Steve Gallaway, managing partner at Global Market Advisors, explains that to be successful in a bid for a Japanese IR licence, foreign operators will need to undertake multiple partnerships, working both with local companies as part of consortium, in addition to regional governments.
Casino Review: Following the passage of the IR Implementation Bill, what kind of timescale are we looking at for choosing the sites for the new resorts and which locations are most likely to be selected?
Steve Galloway: The process will likely play out over the next three to four years. The next year will focus on the establishment of the Casino Control Commission and the regulatory structure. Individual Cities and Prefectures will likely begin their RFP process in early 2020. Those entities along with their operating partners will begin to compete for up to three locations in early 2021. The selection of those zones will occur in 2022 with the final contacts in place by the mid to late 2022. You will not likely see the first IR open until 2025 – 2027.
In the first round, GMA believes the following locations are the most likely to bid in the first round (in no particular order) Osaka, Tokyo, Yokohama, Chiba, Wakayama, Sasebo, Hokkaido, Nagoya, and Okinawa. One or more of these jurisdictions may pass on the first round based on the competition. Most of these locations have a strongest ability to create iconic destinations with significant investment that will serve as strong draws for tourism.
CR: Public opinion in Japan is said to still be largely opposed to introduction of casinos, could this affect the final location of the venues?
SG: There will continue to be some public concerns as the process continues to unfold; this can be seen by the response of the opposition on the floor of the Diet during the final vote in the Upper House. The government, both national and local, and operators must work together to explain the benefits associated with the development of Integrated Resorts. Part of this will develop over the course of the bidding process. However, they must also continue to talk about the positives that these companies can bring to a community not only in the iconic structures they will build, but by becoming a part of the community as good corporate citizens.
Prime Minister Abe advocated during the final voting process in the last month of the Diet that he will go around the country promoting IRs. This action, though likely to occur after the LDP Elections, will likely help the process.
The development of a responsible gaming environment should also help ease locals view of integrated resorts as these are not large pachinko parlours and any measures will cover all forms of gaming including pachinko.
CR: Who will oversee the tender process for the IR licences?
SG: The licenses will reside with the Casino Control Commission which will not be appointed until 2019, as it will require approval by the Diet.

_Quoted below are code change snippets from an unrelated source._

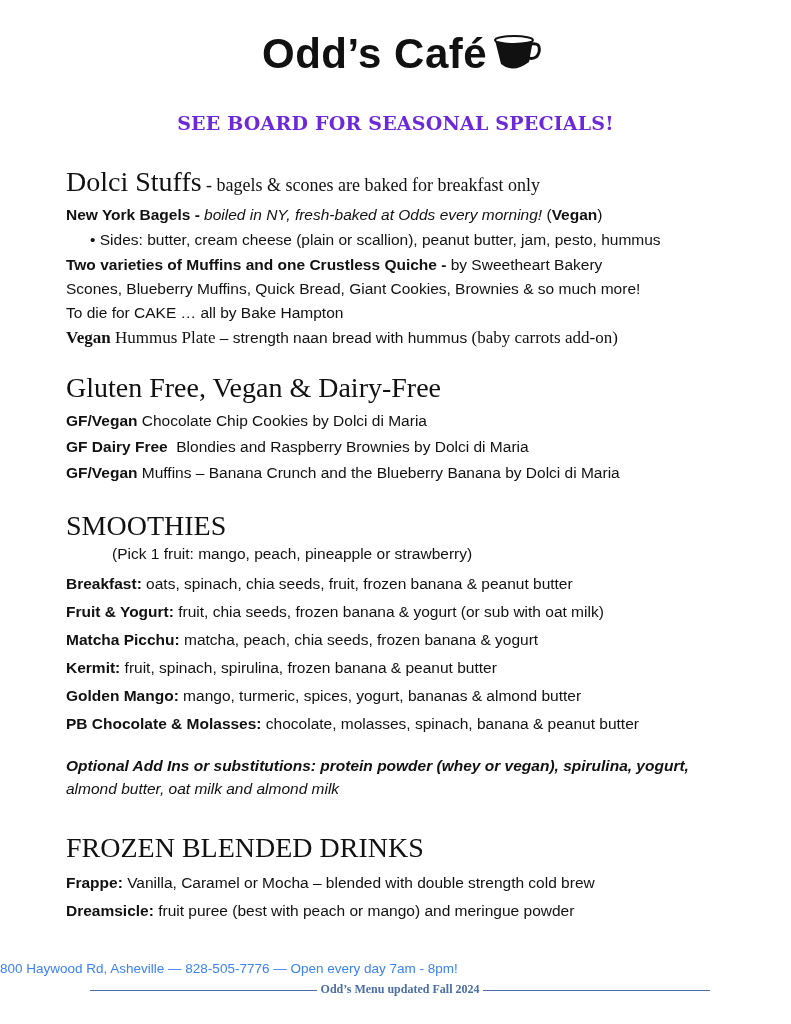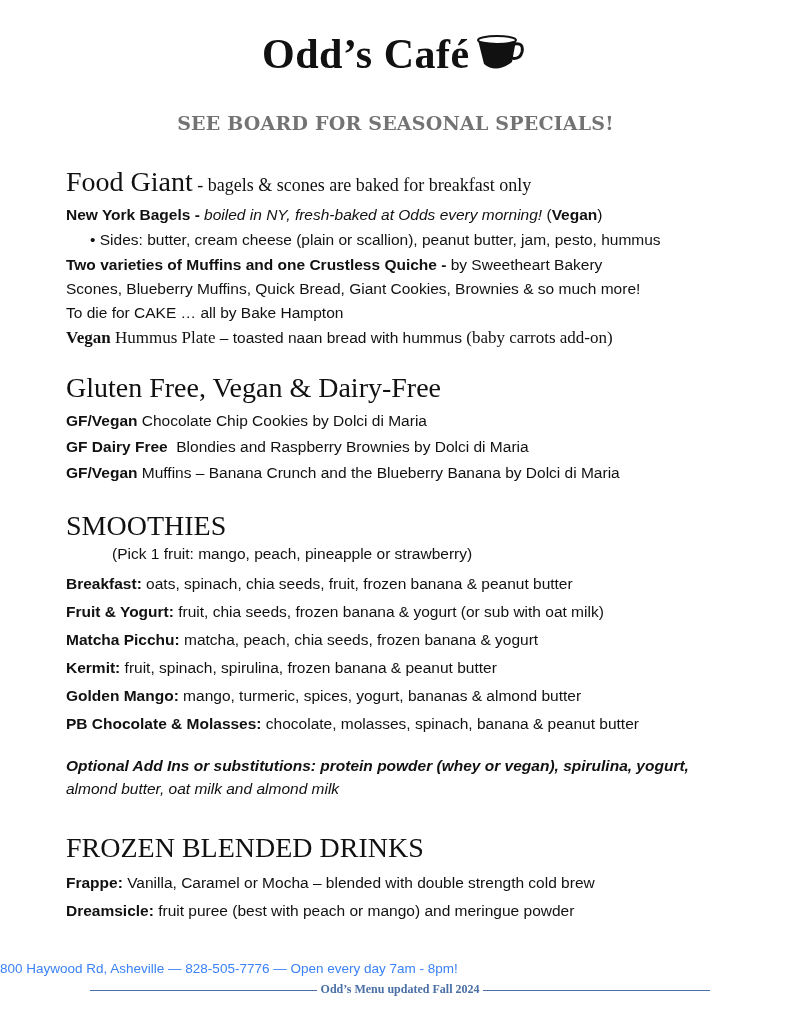"Odd’s Café" .logo-text { font-family: Liberation Serif, serif -> Liberation Sans, sans-serif }
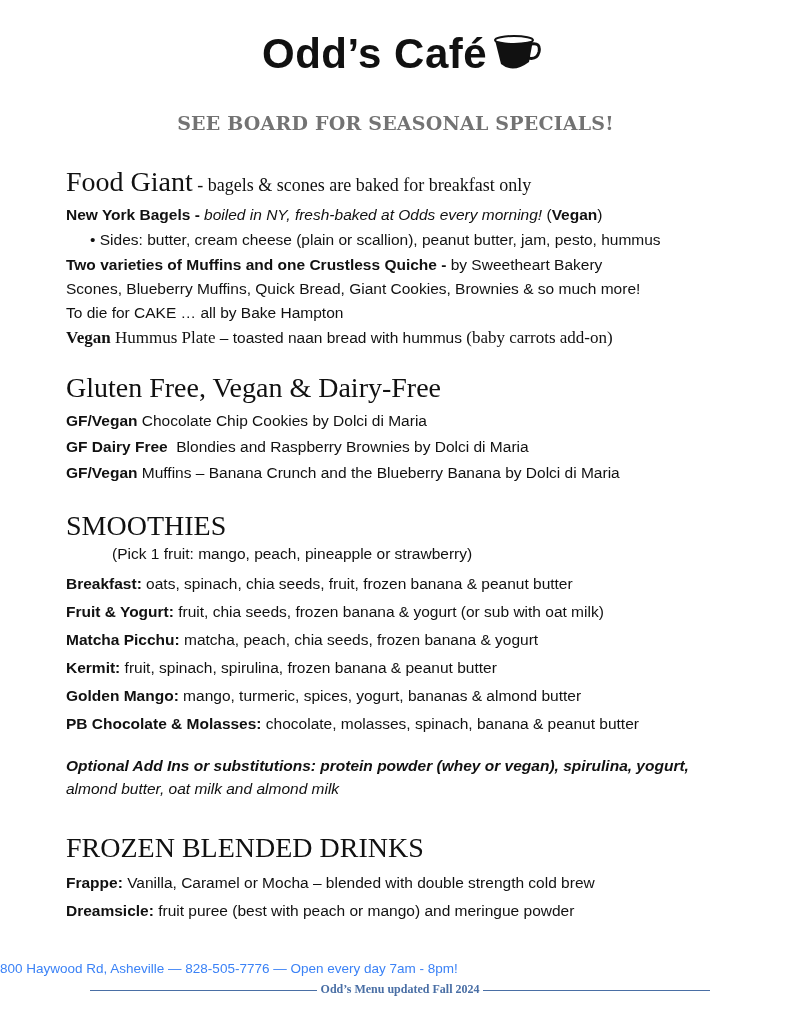"SEE BOARD FOR SEASONAL SPECIALS!" .specials { color: #737373 -> #6d28d9 }
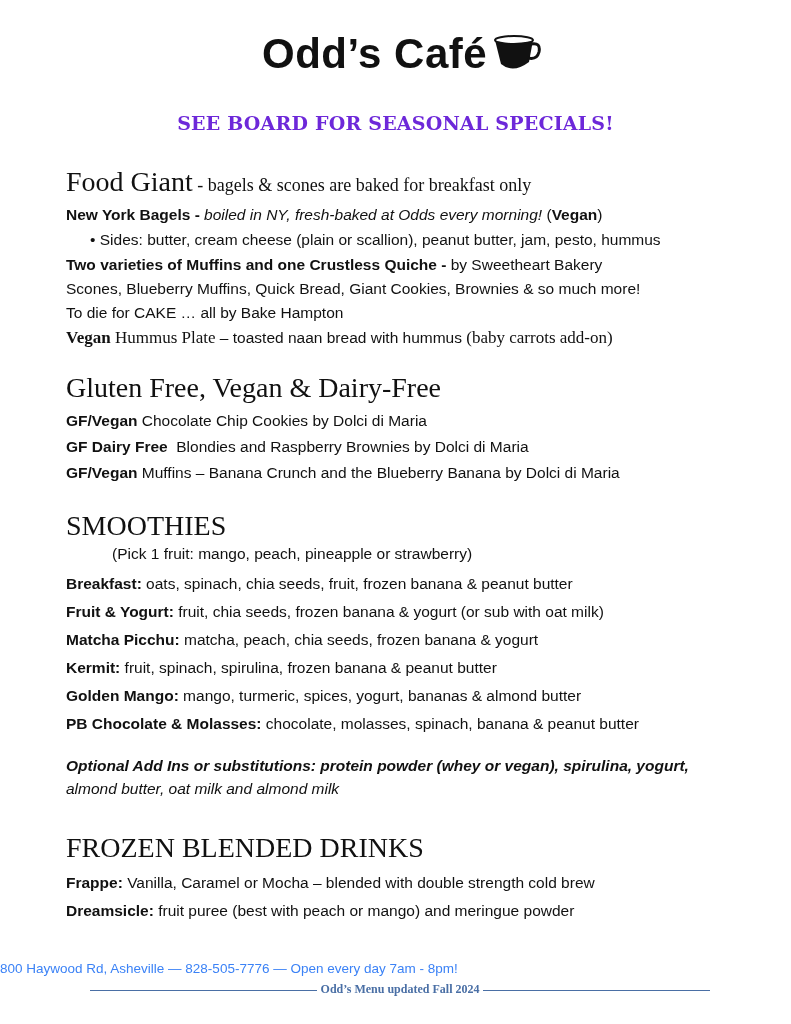"Food Giant" span { text: Food Giant -> Dolci Stuffs }
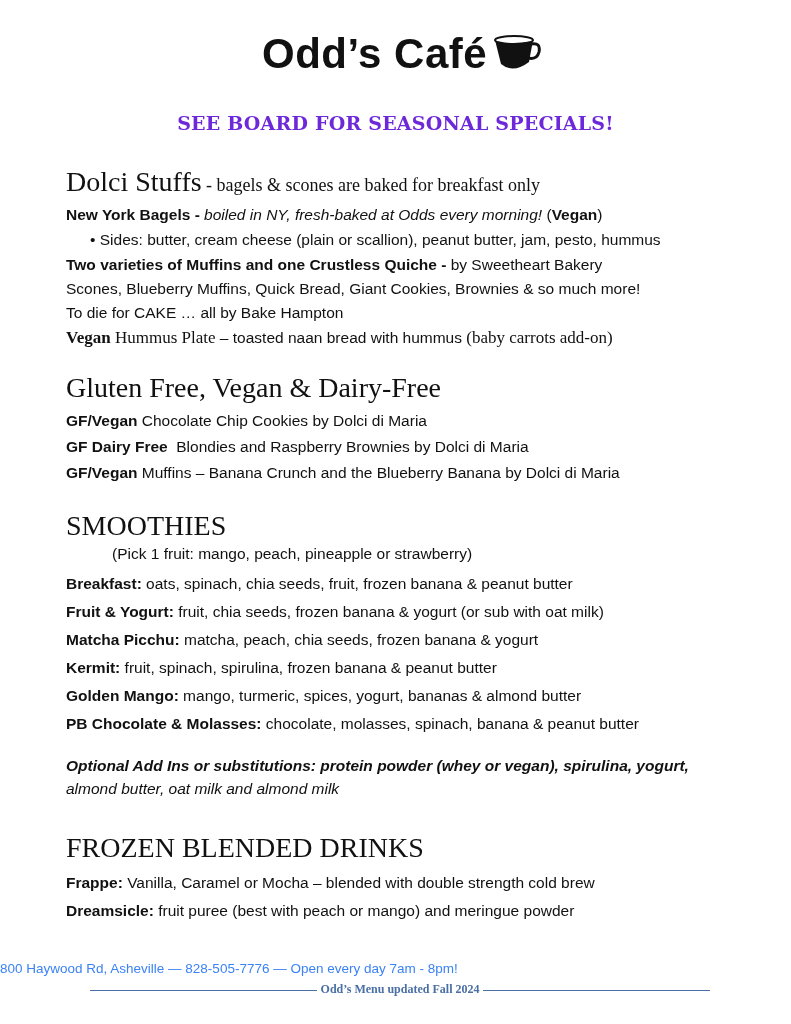"– toasted naan bread with" span { text: toasted -> strength }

However, there will be some level of partnership with the local government as there is a requirement for approval every five years by the local jurisdiction. The Cities and Prefectures will conduct the first round of RFPs where they will select their operating partner(s). Those entities choosing to bid will then go before the Casino Control Commission process to select up to three zones.
CR: An area of concern in the new legislation has been the decision to limit casino floor space to three percent of an IR’s total area. Will this limitation – taken alongside the 30 percent revenue tax – will lead to lower returns than were previously expected?
SG: Besides the gross gaming revenue, one of the biggest questions facing operators is the gross square area and casino square area calculation. This is one of many decisions that will be formulated in the 300 plus regulations that will be decided by the Casino Control Commission. Additionally, you have the Y6,000 entry levy and visitation limits on locals of only ten times within a 28 day period with a maximum of three times per week. All of these factors will go into an operator’s evaluation of the Japan market.
CR: Legislators are pushing for investors to partner up with local companies. Could international operators be looking at having to accept minority partner status in such a scenario?
SG: Partnerships will be key to this entire process. This includes the partnership between an operator and its chosen member(s) of the Japanese consortium. The fit must be one that matches the structure and personality of the gaming company so that it appears organic. The partnership level must also match though between the bidding group and a potential local government/prefecture. This operator/government partnership is as important as any not only to secure one of the three potential sites but also because of the local vote factored in the IR Implementation Bill. There is the potential for international operators.